La finalidad última de la enseñanza es promover este desarrollo “mediante la adquisición de unos saberes que el aprendizaje espontáneo o la simple actualización del calendario evolutivo de los miembros de la especie humana por sí solos no pueden asegurar” (Coll y Bolea, 1990:356). Se trata de saberes especializados. Por ello es preciso distinguir entre prácticas educativas generales y prácticas educativas escolares y no confundirlas. Unas y otras están interrelacionadas y no pueden ser en modo alguno contradictorias. Ahora bien, cada vez más la sociedad va atribuyendo a esta práctica escolar nuevas competencias, no siempre especializadas, convirtiéndola en una especie de cajón de sastre (o desastre), en una panacea social, confundiéndose con la educación general y ampliando, a veces excesivamente, su campo de actuación, a menudo en clara contradicción con los usos sociales. La finalidad social de la enseñanza se ha ido diversificando hasta provocar una especie de crisis de identidad, al no estar claros sus objetivos fundamentales. El papel social evidente de la enseñanza se ha convertido a veces, por necesidades políticas, ideológicas o coyunturales, en casi exclusivamente social, relegando a un segundo plano lo docente; es decir, los centros educativos se han convertido en centros recreativos, en guarderías infantiles y juveniles. Se precisa, pues, definir claramente el papel de la educación escolar y en concreto el de la enseñanza secundaria en el momento actual, en la sociedad del bienestar, dentro del proceso educativo general de la persona.

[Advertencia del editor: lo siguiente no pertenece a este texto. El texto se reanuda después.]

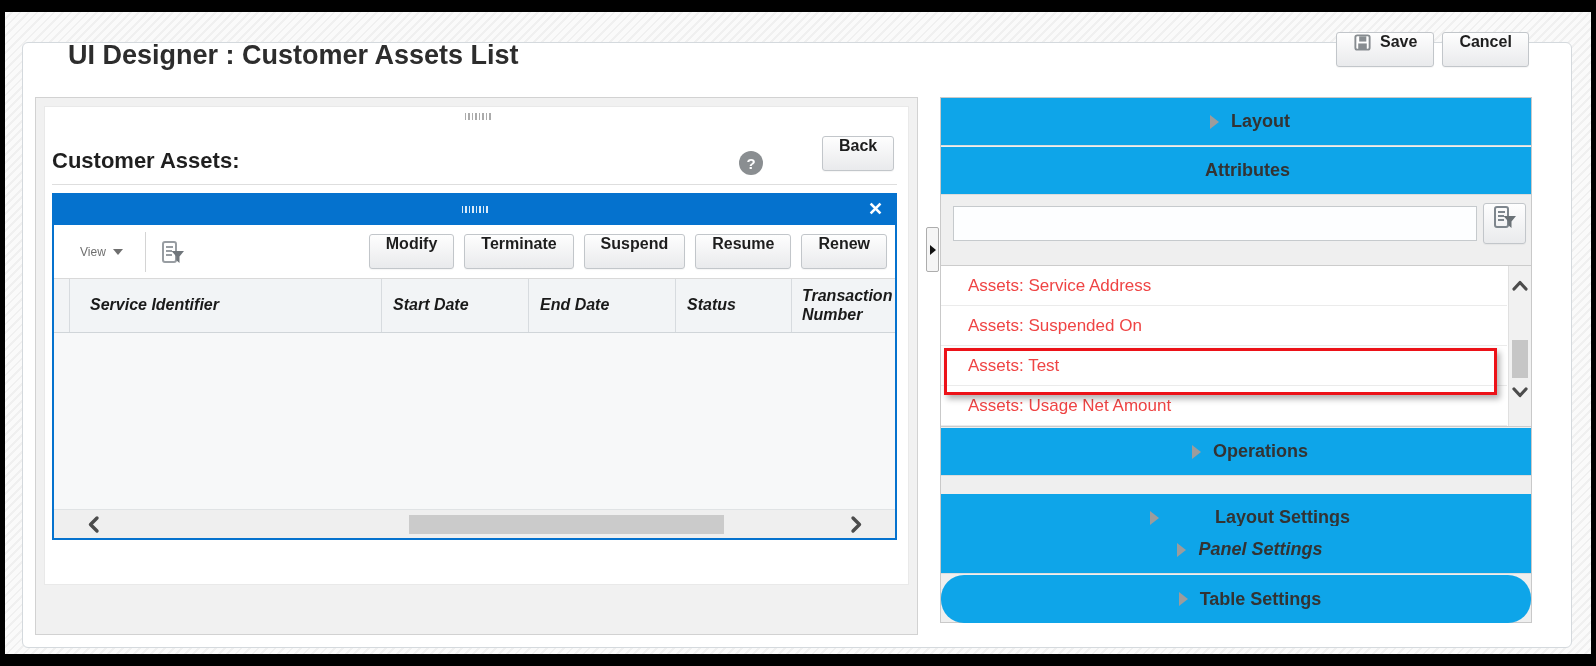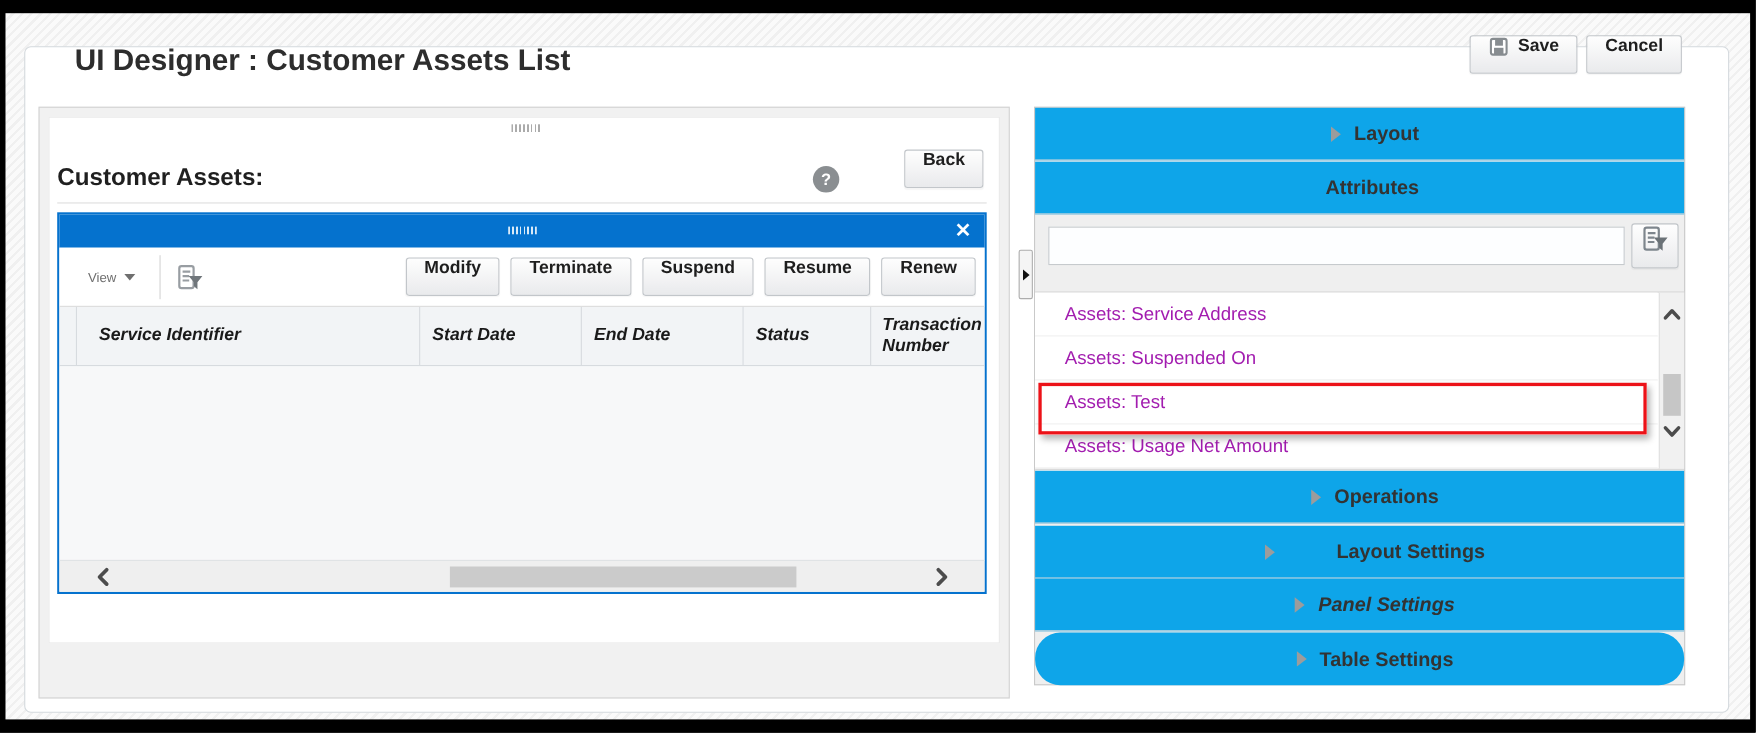"Assets: Service Address" .attr-item { color: #a21caf -> #ef4444 }
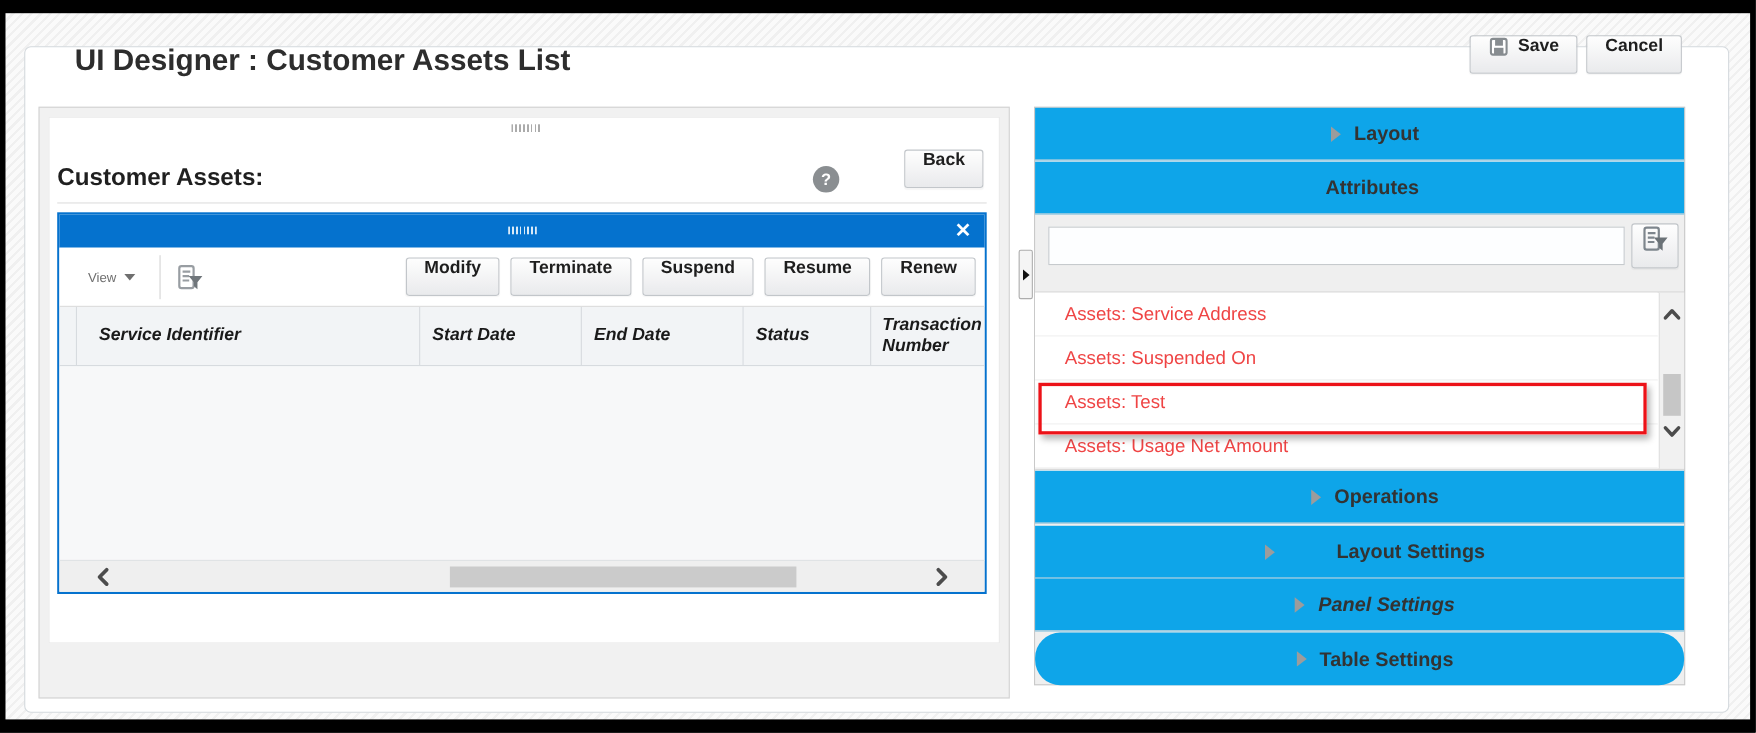"Layout Settings" div.sec { top: 380px -> 396px }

Tampoco ayudan a clarificar esta confusión propia de los tiempos las frases lapidarias o demasiado generales y a la moda como la de que la enseñanza intenta “promover el desarrollo personal o integral de los alumnos”, objetivo de todo tipo de educación, sea escolar o no. Además, este tipo de expresiones ambiguas y generales son con frecuencia interpretadas de forma diversa e incluso reducidas a la nada . A nuestro modo de entender, en la autonomía que se predica de cada centro, los proyectos educativos y las programaciones didácticas son excelentes oportunidades para concretar estas ideas sobre la enseñanza.